In a unanimous vote Friday, UNC’s Board of Governors made Kevin Guskiewicz UNC-Chapel Hill’s twelfth chancellor. He starts immediately with a salary of $620,000.

“He’s an outstanding researcher, innovator, and strategic thinker,” BOG interim president Bill Roper said. “He has demonstrated highly effective leadership as interim chancellor. … Simply put, I believe he’s the right individual to lead Carolina forward in the future.”

Guskiewicz has served as the school’s interim chancellor since February, when former Chancellor Carol Folt was ousted from her position early after ordering Silent Sam’s pedestal be torn down. He has received praise and criticism alike from the UNC student body for his own handling of issues surrounding the Confederate monument over the last year.

While he maintains that the monument should not return to UNC-CH’s campus, he approved the decision to hand Silent Sam to the Sons of Confederate Veterans and create a $2.5 million trust for the care and protection of the statue.

On Thursday, Guskiewicz wrote a letter to Roper detailing his concern that the Sons of Confederate Veterans’ might use the trust for a new headquarters. The letter was brought up in today’s Board of Governor’s conference call by BOG member W. Marty Kotis, who commented that the use of funds goes against what is outlined in the settlement (the details of which are not yet available to the public).

SCV leader Kevin Stone sent a letter to his members detailing the settlement and the potential plans for the trust. The letter says the money would be used to care for the statue, purchase land on which to “prominently display him” and build a small museum, and build a “comprehensive Division headquarters.”

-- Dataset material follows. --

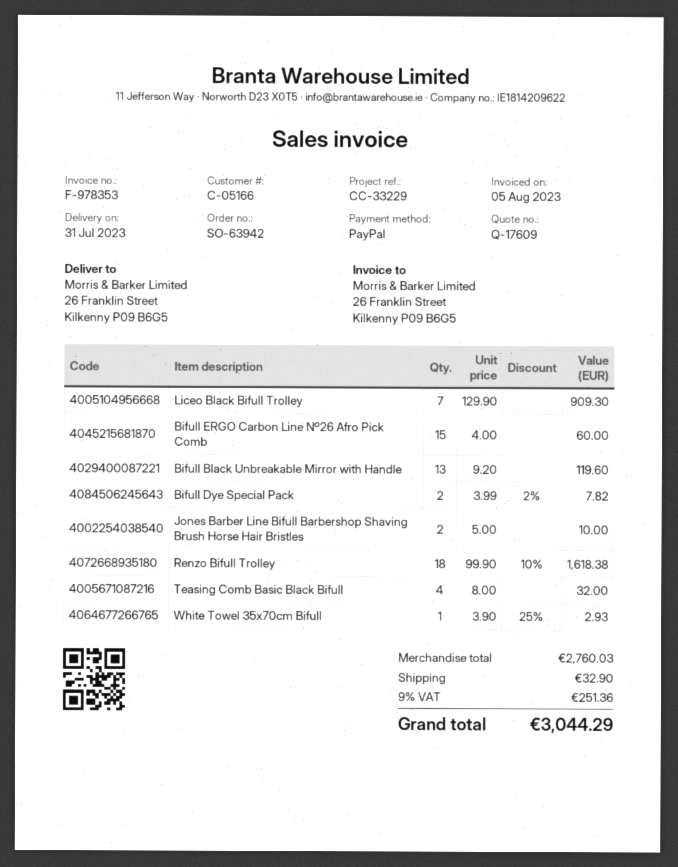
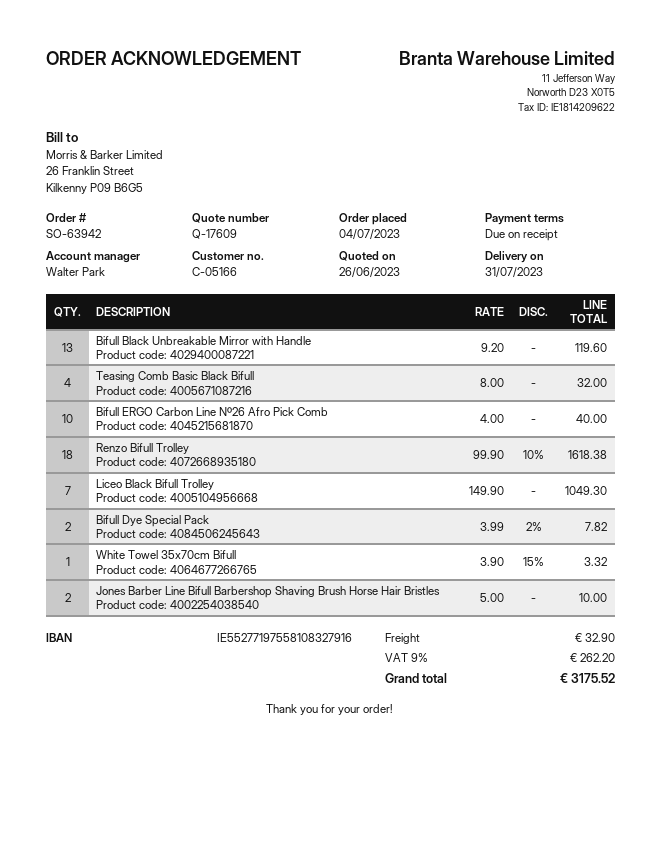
Liceo Black Bifull Trolley: 7 x 129.90 = 909.30 -> 7 x 149.90 = 1049.30
Bifull ERGO Carbon Line Nº26 Afro Pick Comb: 15 x 4.00 = 60.00 -> 10 x 4.00 = 40.00
White Towel 35x70cm Bifull: 1 x 3.90 - 25% = 2.93 -> 1 x 3.90 - 15% = 3.32
tax: 9% = 251.36 -> 9% = 262.20
total: 3044.29 -> 3175.52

“It’s a red flag for everyone that the letter that the leader of the Sons of Confederate Veterans sent that expanded and said that the funds could be used for a variety of different things,” Kotis said Friday. He was then told by Roper that this would be best discussed in closed session.

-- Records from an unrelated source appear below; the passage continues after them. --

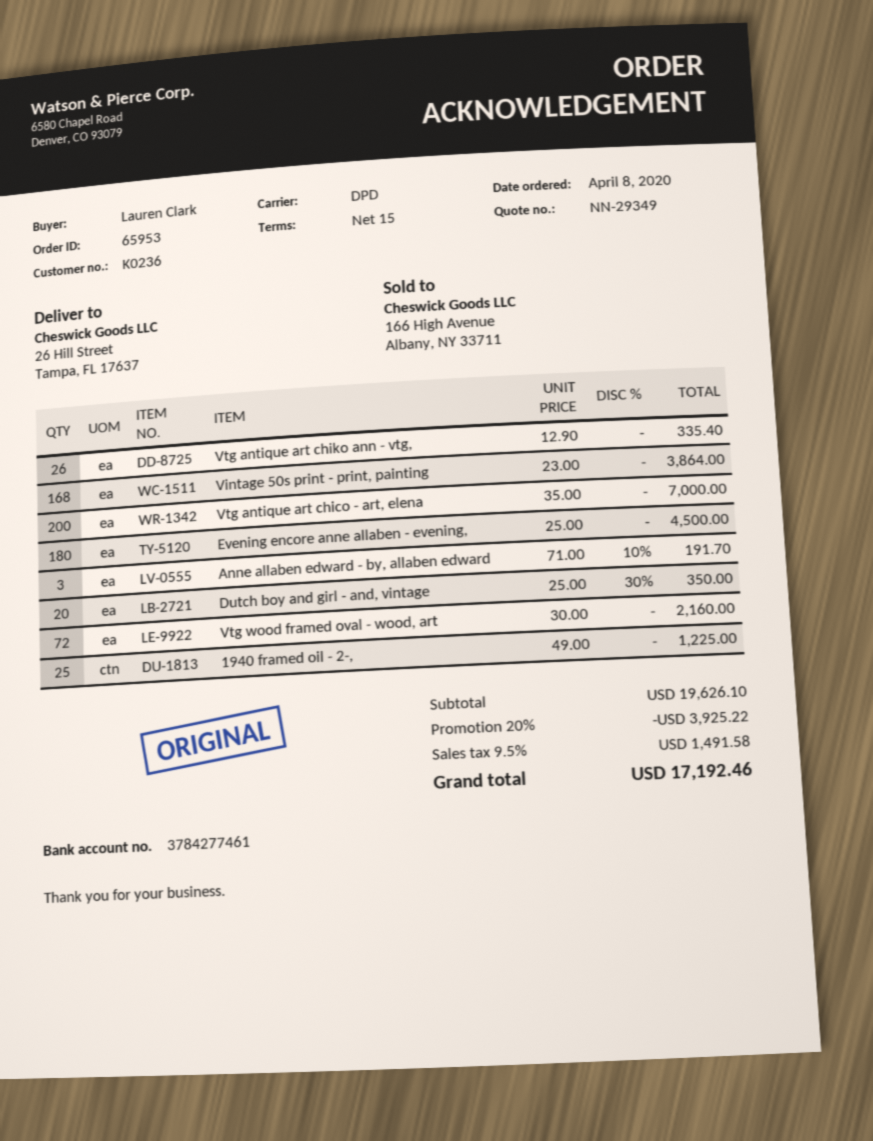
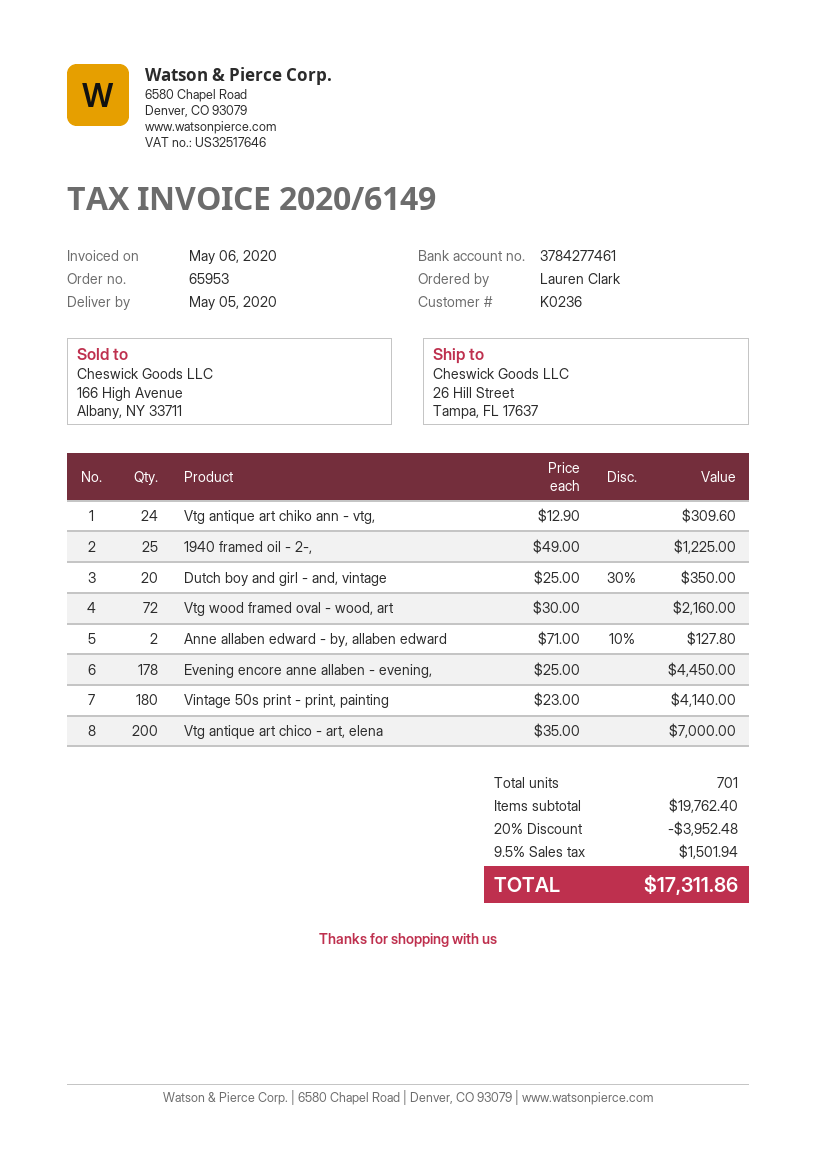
Vtg antique art chiko ann - vtg,: 26 x 12.90 = 335.40 -> 24 x 12.90 = 309.60
Vintage 50s print - print, painting: 168 x 23.00 = 3864.00 -> 180 x 23.00 = 4140.00
Evening encore anne allaben - evening,: 180 x 25.00 = 4500.00 -> 178 x 25.00 = 4450.00
Anne allaben edward - by, allaben edward: 3 x 71.00 - 10% = 191.70 -> 2 x 71.00 - 10% = 127.80
subtotal: 19626.10 -> 19762.40
discount: 20% = 3925.22 -> 20% = 3952.48
tax: 9.5% = 1491.58 -> 9.5% = 1501.94
total: 17192.46 -> 17311.86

Roper declined to take any questions from reporters after the meeting adjourned.

Protestors were allowed into the facility for the first half of the open meeting, although security at UNC’s Friday Center only allowed forty people to enter. The visitors were told at the beginning of the meeting that if anyone spoke out of turn, they would be subject to arrest.

In other Silent Sam controversies, the Andrew W. Mellon Foundation decided to pull a $1.5 million grant it planned to give the university due to the recent settlement, WRAL reported.

Eric Muller, a distinguished professor at UNC School of Law, tweeted Thursday night that this isn’t the only thing the UNC could lose.

“Here’s a thing that I’m not sure it is fully enough understood at @UNC in this moment: we *will* lose many of our Black faculty colleagues and students. And find it *very* difficult to recruit others,” says Muller.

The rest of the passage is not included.